On Saturday we were lucky enough to shop with Robert for our lunch at Revel market - one of the oldest in France. I watched him haggle over ceps, point out heritage vegetables and frown over shavings of the local cheese - Cantal, a hard cheese dating back to the Gauls. He recommended honey, pointed out olives for us to try and directed our attention to the little morsels of foie gras being proffered over the counter by an old man. Stacks of plate-sized oysters and a fish stall shimmering with scales of every type made me reflect on the French (and Italian) refusal to adapt tastes to a changing economy and ecology: food would go on here at Revel market as it had done since the 13th century.

Post-market we prepped scallops to be grilled in butter with almonds, spinach and soy, veal fillet with sage and honey and a 'custard' of courgette and bay, finished with lemon macaroons. We learnt to slide a knife carefully up and under the top shell of the scallop so that it sprung open, revealing a brown/black mess of innards out of which we scooped coin-sized rounds of pure white flesh. The veal was fried and roasted and the little custards whizzed up and cooked in a bain-marie, making for a light and fragrant lunch. The macaroons, eaten at dinner, looked like flattened breasts but tasted like their pert counterparts - seductively chewy, jaw-achingly sugary and flamboyant. Robert let us in on a couple of macaroon secrets - put the egg whites in the fridge the day before and let them sit in cold air for an hour to form a skin before cooking.

The following day we focused on fish, prepping sea bass for the frying pan with oven-roasted mango with pumpkin, a surprisingly delicious combination that sat well alongside the lightness of the fish. The secret of filleting a bass is all in the knife - very sharp but flexible to enable you to follow the bones down the body. We mixed up a velouté and treated some fat pears to the torture of slow roasting with sugar, butter, red wine and more butter. In contrast to the English method of boiling pears in a sugar and red wine, the French version was a caramel, mouth-pinching joy and one of our favourite dishes on the whole course, demonstrating that simplicity is at the heart of much of the best French cooking.

Very little is wasted in the French kitchen - the bones of the fish were fried and reduced down with some red wine, (yes red) to produce an astounding reduction alongside the fillet. The veal meat trimmings, and not the bones (a French preference as in the UK veal bones are normally roasted off to prep for a stock) made an equally rich and alchemic sauce, the basic formula for which was: fry the meat, add some chopped vegetables (leeks, onion, carrot), and importantly, some honey before covering with water, white wine, red wine or some port. Robert also added in a splash of wine vinegar before reducing the wine and explained that a couple of teaspoons of mustard would give yet another version.

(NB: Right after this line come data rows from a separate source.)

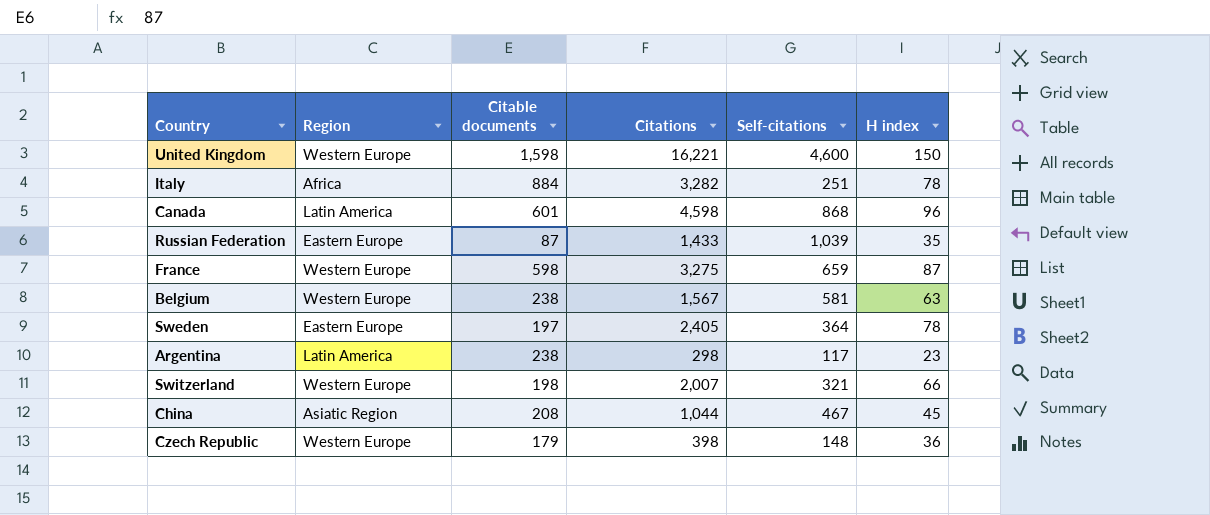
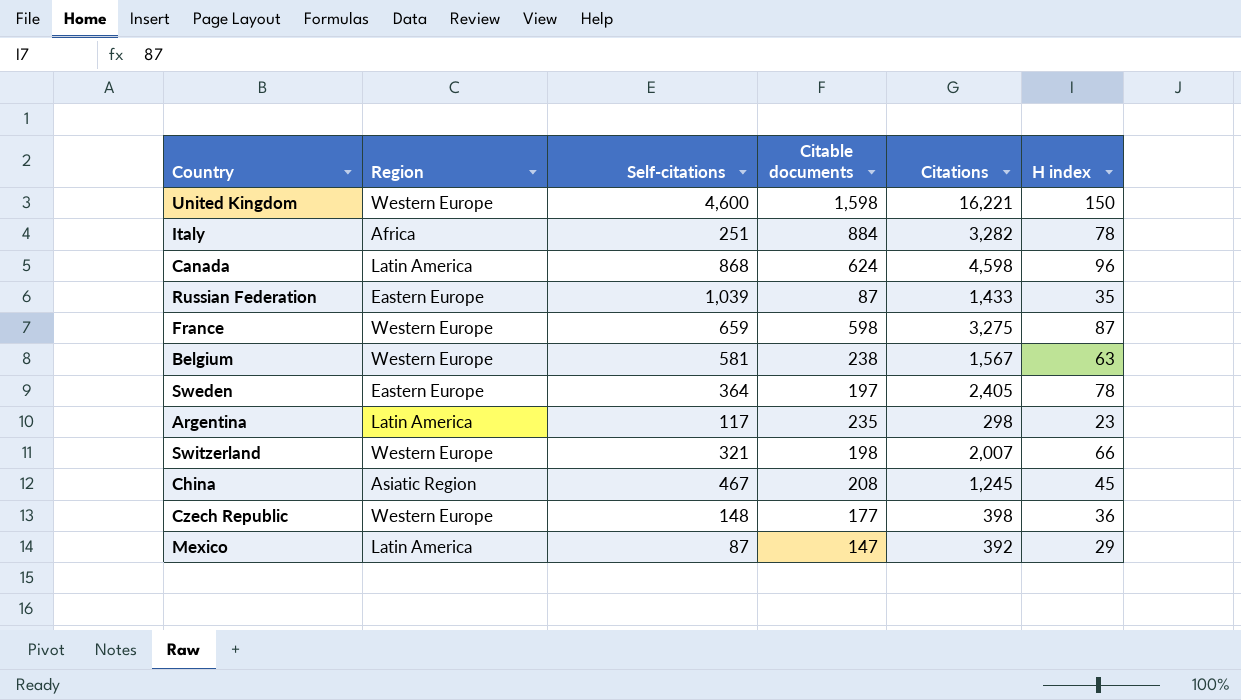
column Self-citations | position: 5 -> 3
Canada | Citable documents: 601 -> 624
Argentina | Citable documents: 238 -> 235
China | Citations: 1,044 -> 1,245
Czech Republic | Citable documents: 179 -> 177
row Mexico: none -> Latin America | 87 | 147 | 392 | 29

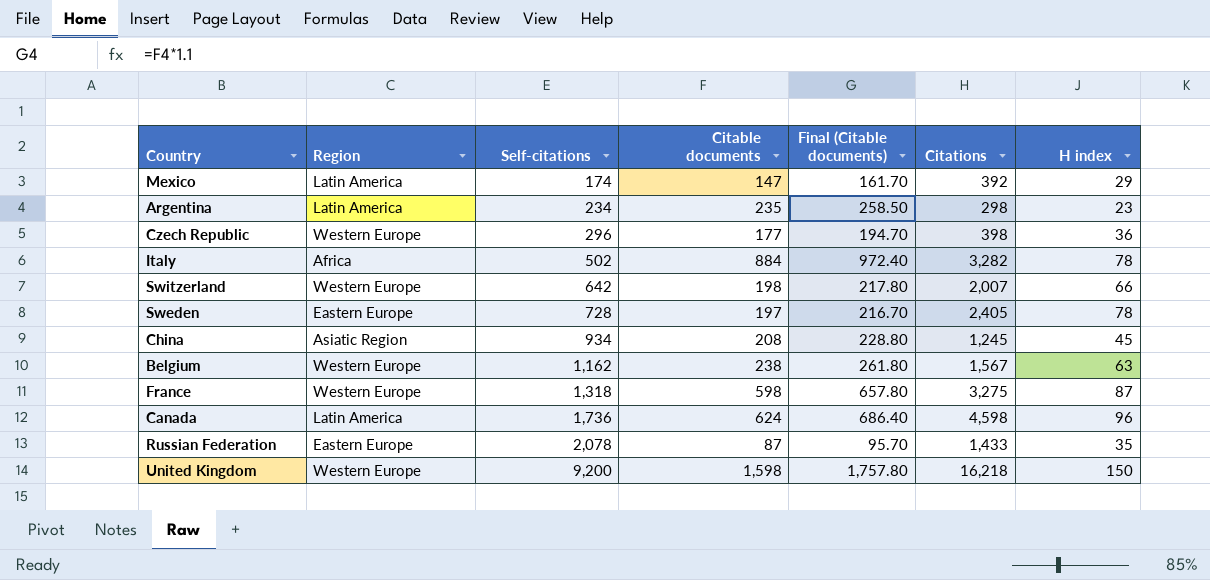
row order: none -> Self-citations ascending
column Final (Citable documents) | formula: none -> [Citable documents] * 1.1
Mexico | Self-citations: 87 -> 174
Argentina | Self-citations: 117 -> 234
Czech Republic | Self-citations: 148 -> 296
Italy | Self-citations: 251 -> 502
Switzerland | Self-citations: 321 -> 642
Sweden | Self-citations: 364 -> 728
China | Self-citations: 467 -> 934
Belgium | Self-citations: 581 -> 1,162
France | Self-citations: 659 -> 1,318
Canada | Self-citations: 868 -> 1,736
Russian Federation | Self-citations: 1,039 -> 2,078
United Kingdom | Self-citations: 4,600 -> 9,200
United Kingdom | Citations: 16,221 -> 16,218

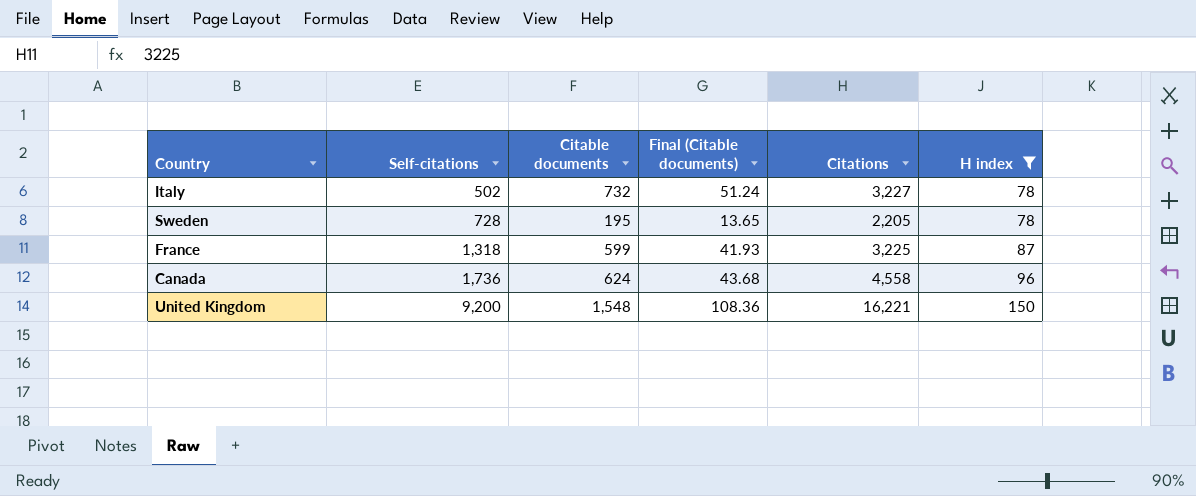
filter: none -> H index >= 78
column Region | position: 2 -> none
column Final (Citable documents) | formula: [Citable documents] * 1.1 -> [Citable documents] * 0.07
Italy | Citable documents: 884 -> 732
Italy | Citations: 3,282 -> 3,227
Sweden | Citable documents: 197 -> 195
Sweden | Citations: 2,405 -> 2,205
France | Citable documents: 598 -> 599
France | Citations: 3,275 -> 3,225
Canada | Citations: 4,598 -> 4,558
United Kingdom | Citable documents: 1,598 -> 1,548
United Kingdom | Citations: 16,218 -> 16,221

On Monday, we met our second chef, Jean-Marc Boyer, a trained Parisian patissier and chef. We achieved nothing short of minor culinary miracles with the erection of our Saint Honorè cakes - whimsical, Baroque-esque piles of custard-filled profiteroles stuck to a choux ring on a puff pastry bottom with caramel glue and doused in Chantilly cream and more custard. Every other profiterole was a delicate choux swan, that became less delicate as the heat and our amateur enthusiasm caused the loss of limbs and sagging of heads. As a taste experience however, the crisp pastry with soft cream was a textural sensual pleasure and conversation briefly lulled in appreciation of this offering to the patron saint of baking (only the French would have such a thing).

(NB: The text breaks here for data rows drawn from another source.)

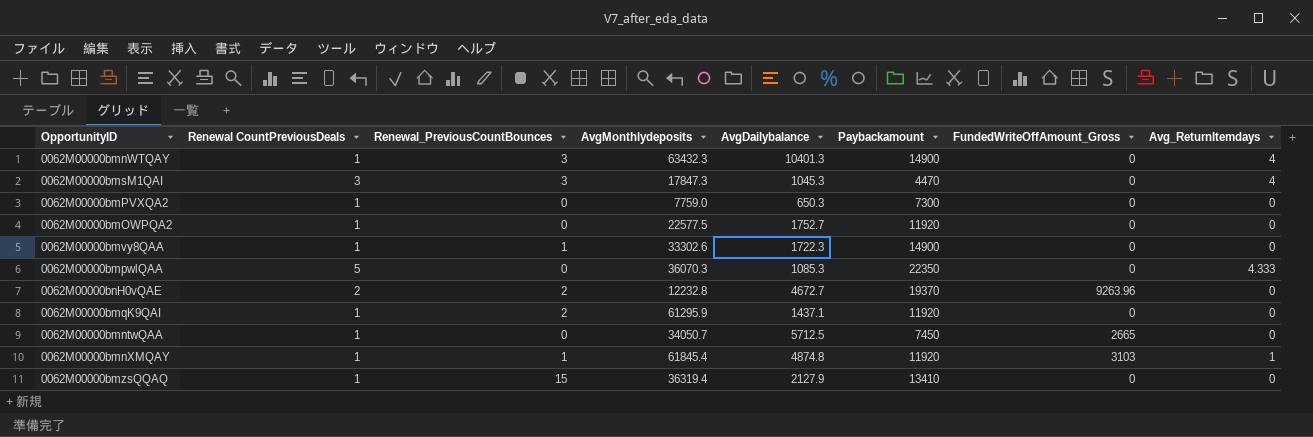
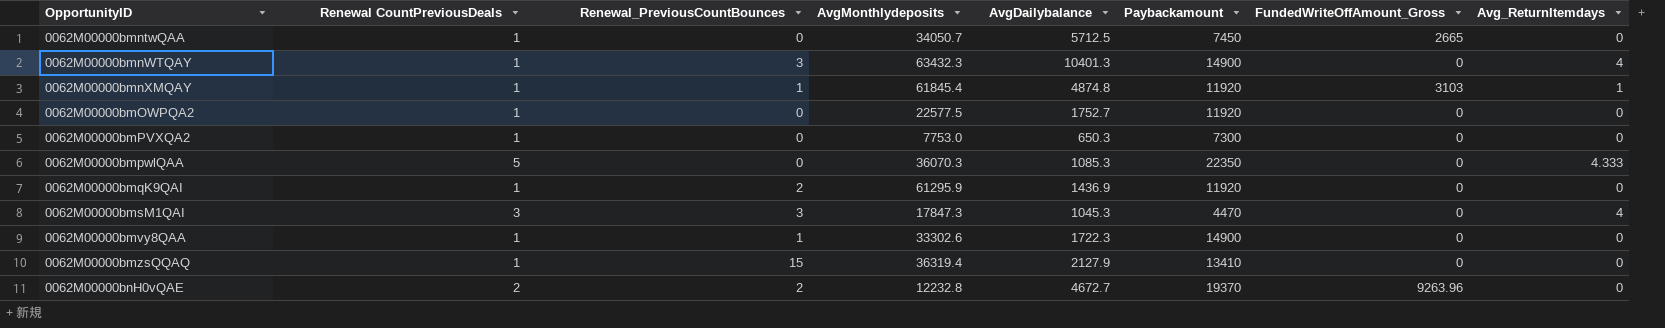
row order: none -> OpportunityID ascending
0062M00000bmPVXQA2 | AvgMonthlydeposits: 7759.0 -> 7753.0
0062M00000bmqK9QAI | AvgDailybalance: 1437.1 -> 1436.9

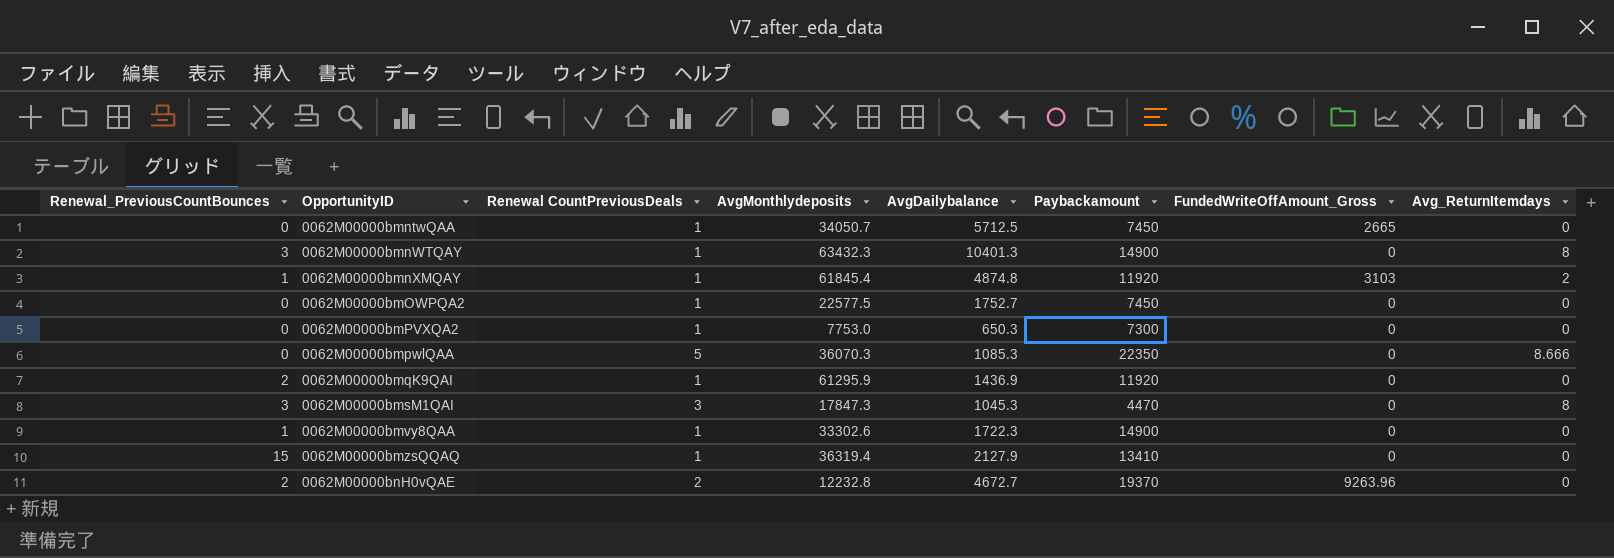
column Renewal_PreviousCountBounces | position: 3 -> 1
0062M00000bmnWTQAY | Avg_ReturnItemdays: 4 -> 8
0062M00000bmnXMQAY | Avg_ReturnItemdays: 1 -> 2
0062M00000bmOWPQA2 | Paybackamount: 11920 -> 7450
0062M00000bmpwlQAA | Avg_ReturnItemdays: 4.333 -> 8.666
0062M00000bmsM1QAI | Avg_ReturnItemdays: 4 -> 8

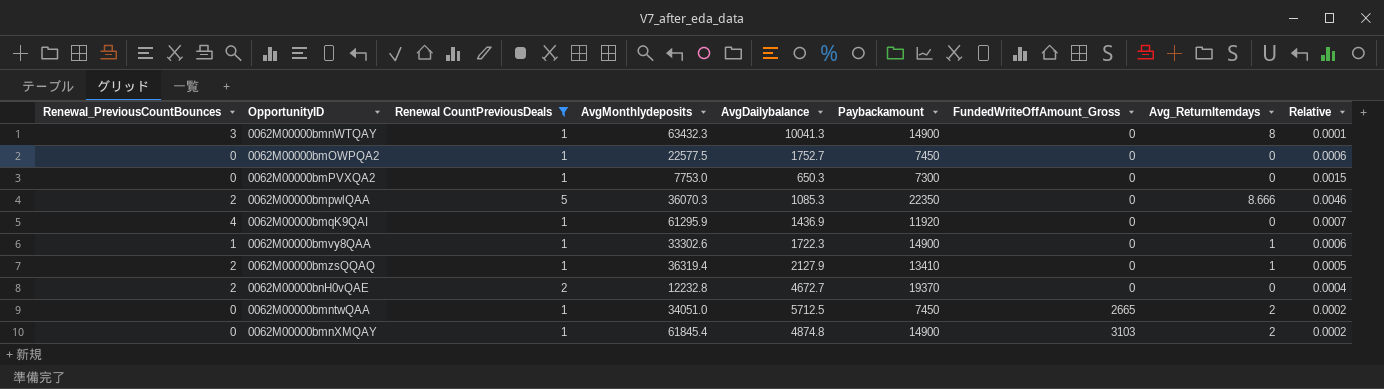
filter: none -> Renewal CountPreviousDeals != 3
row order: OpportunityID ascending -> FundedWriteOffAmount_Gross ascending
column Relative | formula: none -> [Renewal CountPreviousDeals] / [AvgDailybalance]
0062M00000bmnWTQAY | AvgDailybalance: 10401.3 -> 10041.3
0062M00000bmpwlQAA | Renewal_PreviousCountBounces: 0 -> 2
0062M00000bmqK9QAI | Renewal_PreviousCountBounces: 2 -> 4
0062M00000bmvy8QAA | Avg_ReturnItemdays: 0 -> 1
0062M00000bmzsQQAQ | Renewal_PreviousCountBounces: 15 -> 2
0062M00000bmzsQQAQ | Avg_ReturnItemdays: 0 -> 1
0062M00000bnH0vQAE | FundedWriteOffAmount_Gross: 9263.96 -> 0
0062M00000bmntwQAA | AvgMonthlydeposits: 34050.7 -> 34051.0
0062M00000bmntwQAA | Avg_ReturnItemdays: 0 -> 2
0062M00000bmnXMQAY | Renewal_PreviousCountBounces: 1 -> 0
0062M00000bmnXMQAY | Paybackamount: 11920 -> 14900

This was just under a week of sheer pleasure, at times, too much pleasure and the food would sit heavily of an evening particularly after a cheese course, but it would be silly not to. When in France ... I learnt to have the confidence to cook choux pastry, strip down a fish and put the effort into making those sauces for which the French are so famous. Yes you may want a week in the gym when you return but I also can't wait to get in the kitchen and see what I can do on my own with a little added professional je ne sais quoi.